Юнг разработал теорию Архетипа как коллективного бессознательного, где животное играет особо важную роль в снах, мифах и человеческих сообществах. Такое животное неотделимо от серии, допускающей двойной аспект прогрессии-регрессии, где каждый термин играет роль возможного преобразователя либидо (метаморфоза). Все исследование сновидений проистекает отсюда; если дан тревожащий образ, то речь идет об интегрировании его в собственную архетипическую серию. Такая серия может заключать в себе женскую, мужскую или детскую, а также животную, растительную и даже элементарную или молекулярную последовательности. В отличие от естественной истории человек теперь уже не выделенный термин серии; таким термином – относительно данного действия или функции и согласно данному требованию бессознательного – может быть животное для человека: лев, краб, птица или блоха. Башляр написал прекрасную юнгианскую книгу, где исследовал разветвленные серии Лотреамона, принимая во внимание коэффициент скорости метаморфоз и степень совершенства каждого термина в зависимости от чистой агрессивности как основания серии – змеиное жало, рог носорога, клык собаки, клюв совы; ну а еще выше – коготь орла или стервятника, клешня краба, лапки вши, щупальца осьминога. Во всем творчестве Юнга мимесис захватывает в свою сеть и природу, и культуру – с помощью аналогий пропорции, где серии, их термины и, более того, животные, занимающие промежуточное положение, обеспечивают циклы превращения природа – культура – природа: архетипы как «основанные на аналогии представления».[278]
Случайно ли, что структурализм столь резко поносил и престиж воображения, и обустройство сходств в серии, и имитацию, пронизывающую всю серию целиком и сводящую ее к собственному термину, и идентификацию с этим конечным термином?
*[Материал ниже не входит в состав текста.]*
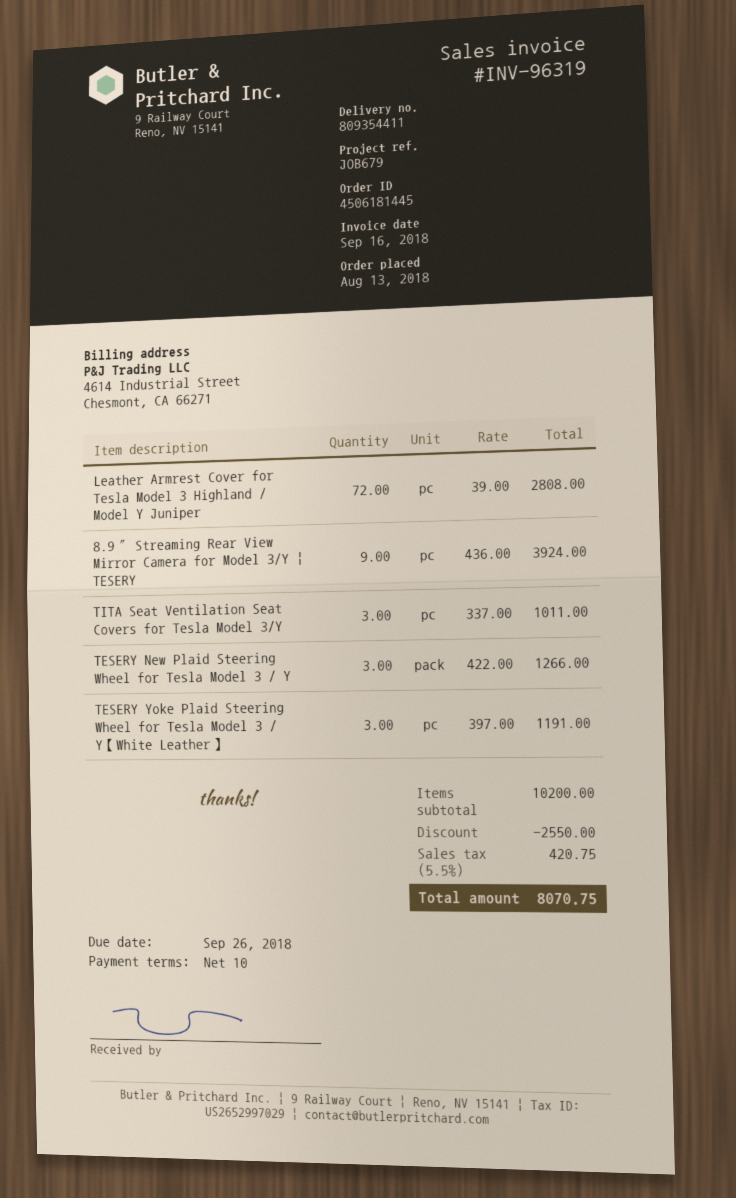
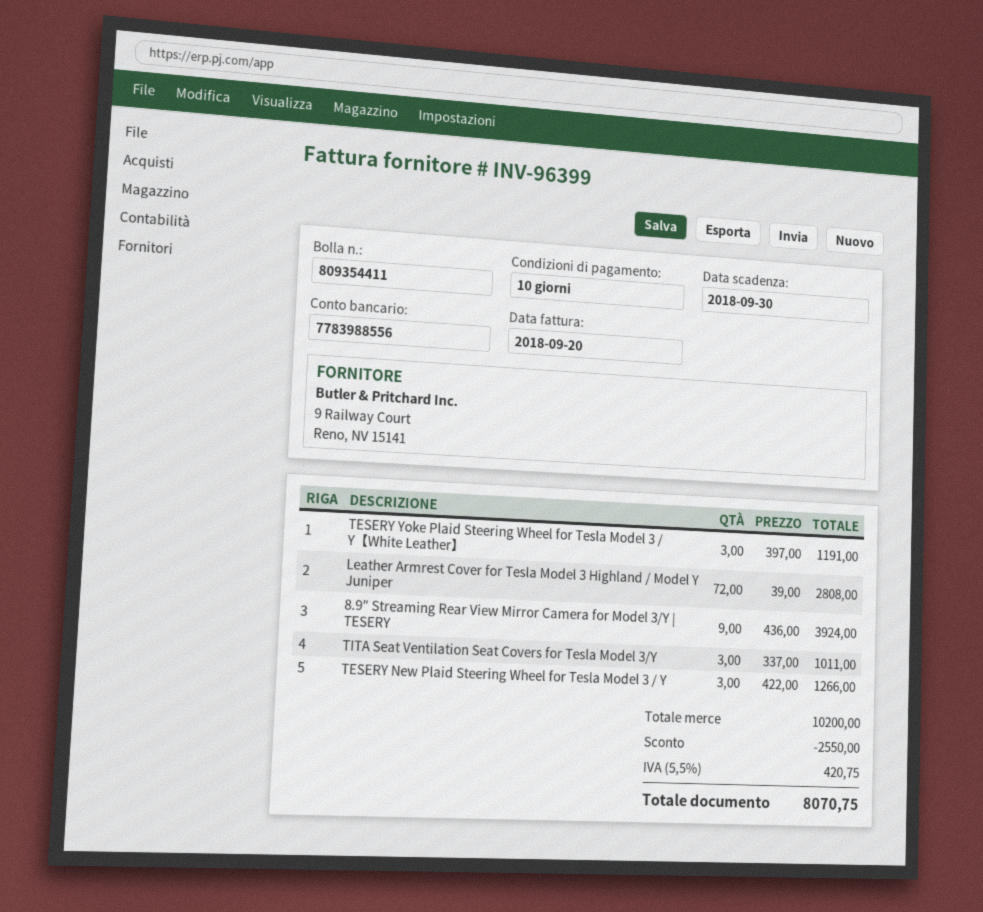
invoice number: INV-96319 -> INV-96399
invoice date: 2018-09-16 -> 2018-09-20
due date: 2018-09-26 -> 2018-09-30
Нигде это так явно не выражено, как в знаменитых текстах Леви-Строса, касающихся тотемизма – выходить за пределы внешних сходств, дабы достичь внутренних гомологий.[279] Речь уже идет не об учреждении сериальной организации воображаемого, а о символическом и структурном порядке рассудка. Речь уже идет не о градуировании сходств и достижении, в конце концов, некоего отождествления Человека и Животного в сердцевине мистической сопричастности. Речь идет об упорядочивании различий с тем, чтобы достичь некоего соответствия отношений. Ибо животное, рассмотренное само по себе, распределяется согласно дифференциальным отношениям и характерным оппозициям между видами; то же годится и для людей, рассматриваемых с точки зрения упомянутых групп. Что касается института тотема, то мы не говорим, будто такая-то группа людей отождествляется с таким-то видом животных; мы говорим: то, чем группа А является для группы В, тем же вид А' является для вида В'. Такой метод глубоко отличен от предыдущего: если даны две группы людей, каждая со своим тотемным животным, то нужно раскрыть тот способ, каким два тотема поддерживают отношения, аналогичные отношениям между двумя группами – Ворон для Сокола является тем же, чем…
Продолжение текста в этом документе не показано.